Mandatée par le Premier ministre et la ministre des Outre-mer, cette mission est composée de trois personnalités bien connues du dossier calédonien : Thierry Lataste, ancien directeur de cabinet de François Hollande, Remi Bastille, conseiller de Manuel Valls quand il était Premier Ministre, et co-rédacteur de l’accord de Bougival, et Benoit Lombriere, ancien conseiller de Nicolas Sarkozy, et présent à Bougival
Leur rôle ? Identifier les attentes et demandes d’éclaircissements formulées par les forces politiques locales, proposer au gouvernement d’éventuels ajustements au texte de Bougival, et participer à la préparation d’un document pédagogique destiné à informer les électeurs en amont de la consultation prévue en mars.

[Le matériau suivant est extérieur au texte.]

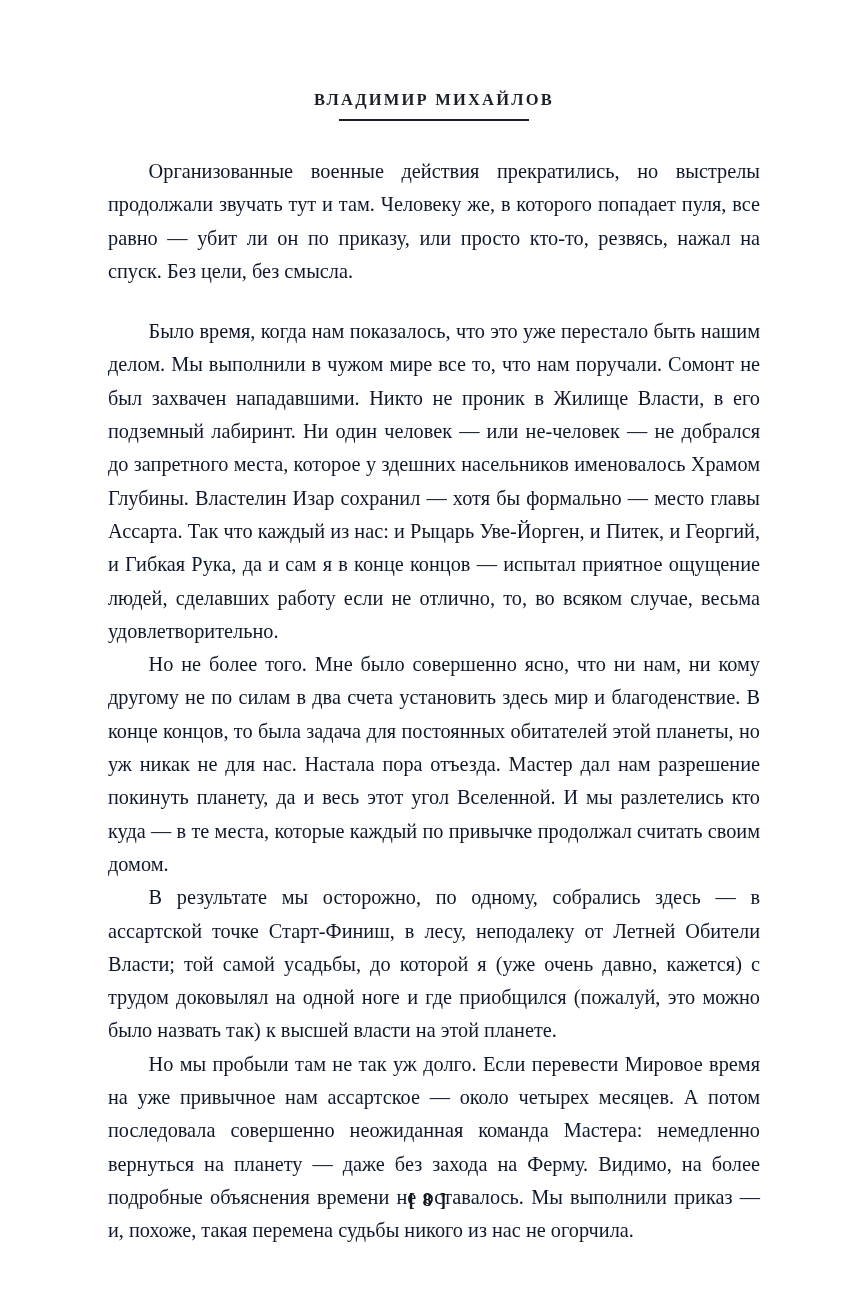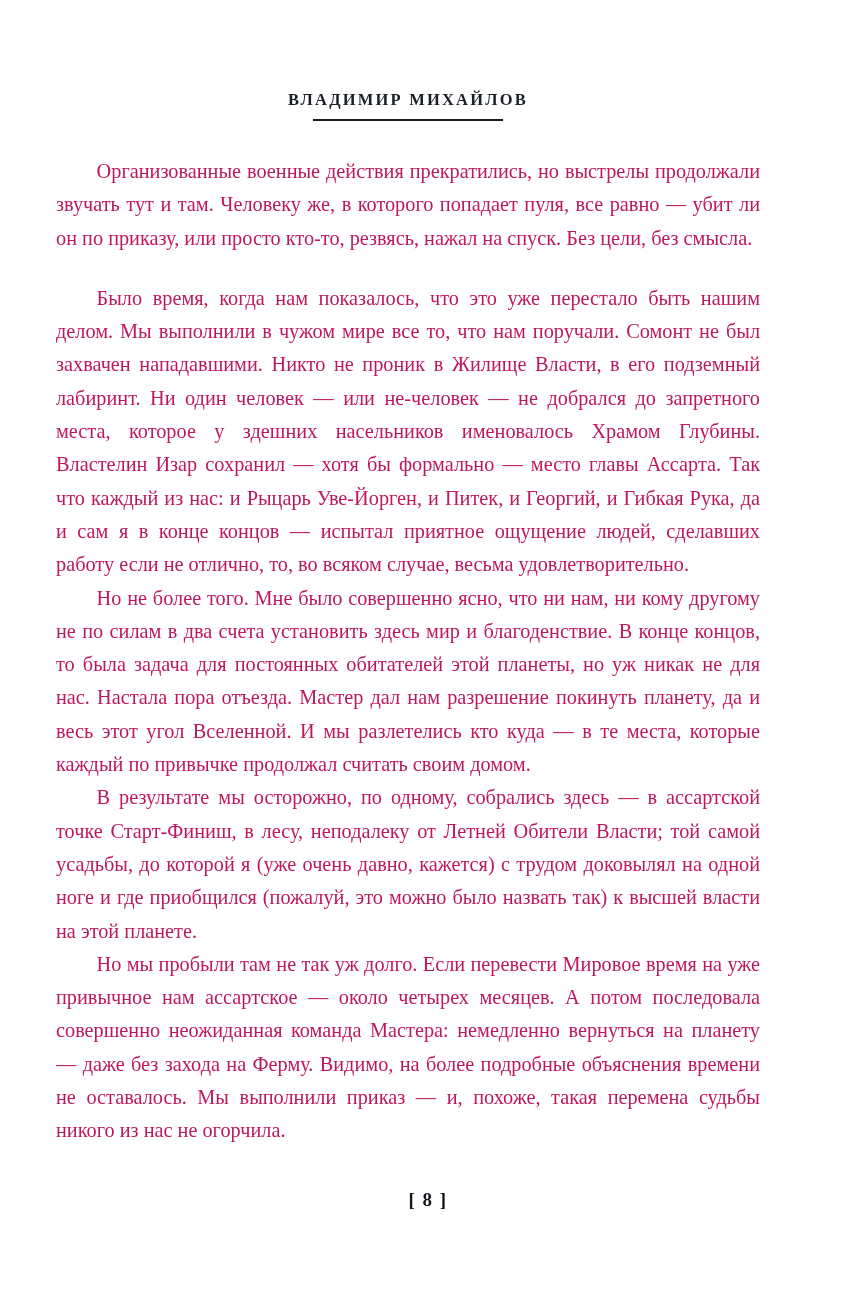"ВЛАДИМИР МИХАЙЛОВ" .page { padding: 86px 96px 40px 56px -> 86px 96px 40px 108px }
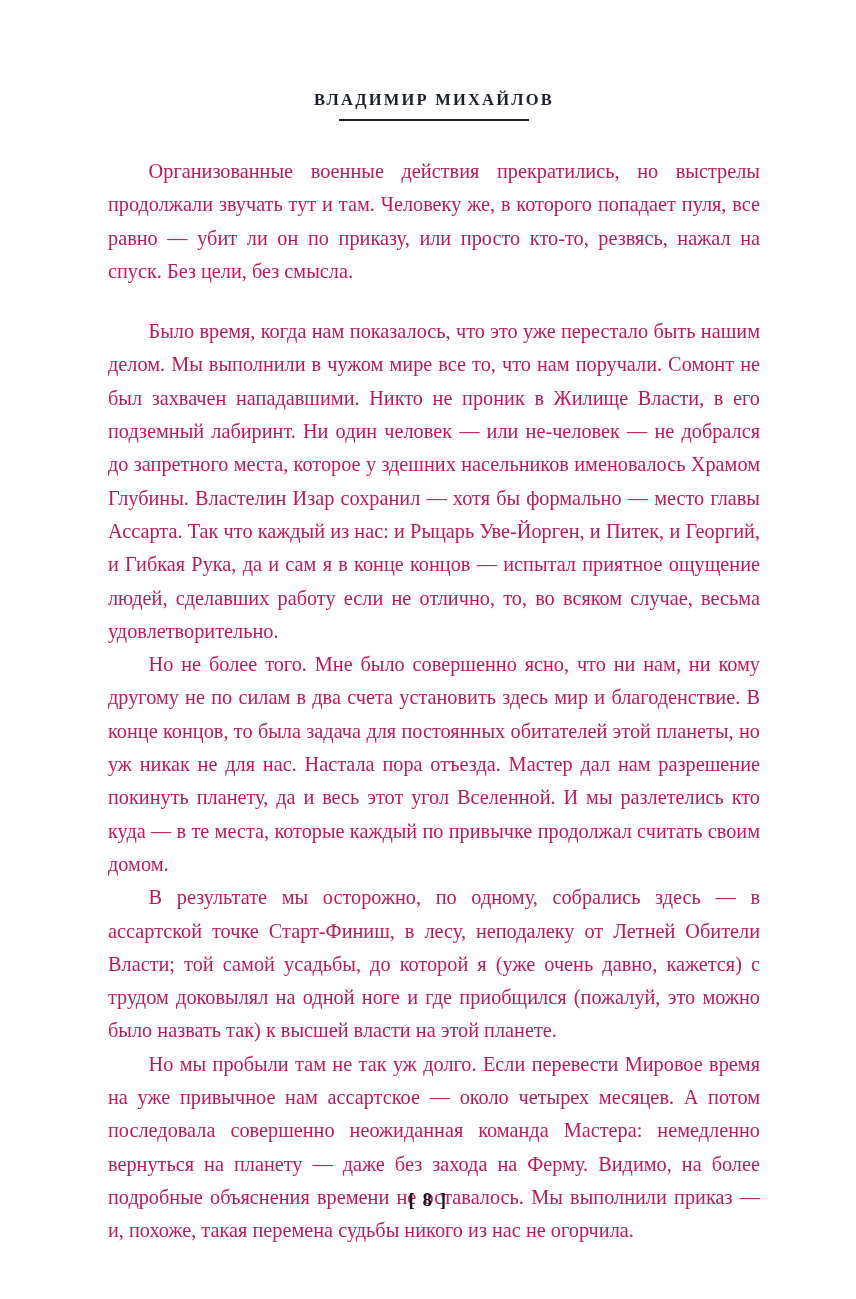"Организованные военные действия" .body-text { color: #be185d -> #0f172a }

Cette initiative s’inscrit dans la continuité du déplacement ministériel de Naïma Moutchou qui avait permis d’acter quatre points de convergence :
- le soutien réaffirmé à l’accord de Bougival,
- l’organisation d’une consultation anticipée,
- la nécessité de poursuivre les échanges pour lever les zones d’ombre,
- et le lancement d’un plan de relance économique.
Le projet de loi encadrant cette consultation pourrait être présenté en conseil des ministres dès le 17 décembre, pour un examen parlementaire en janvier. La consultation reposerait, comme lors des précédents référendums, sur le corps électoral spécial dit « consultation ».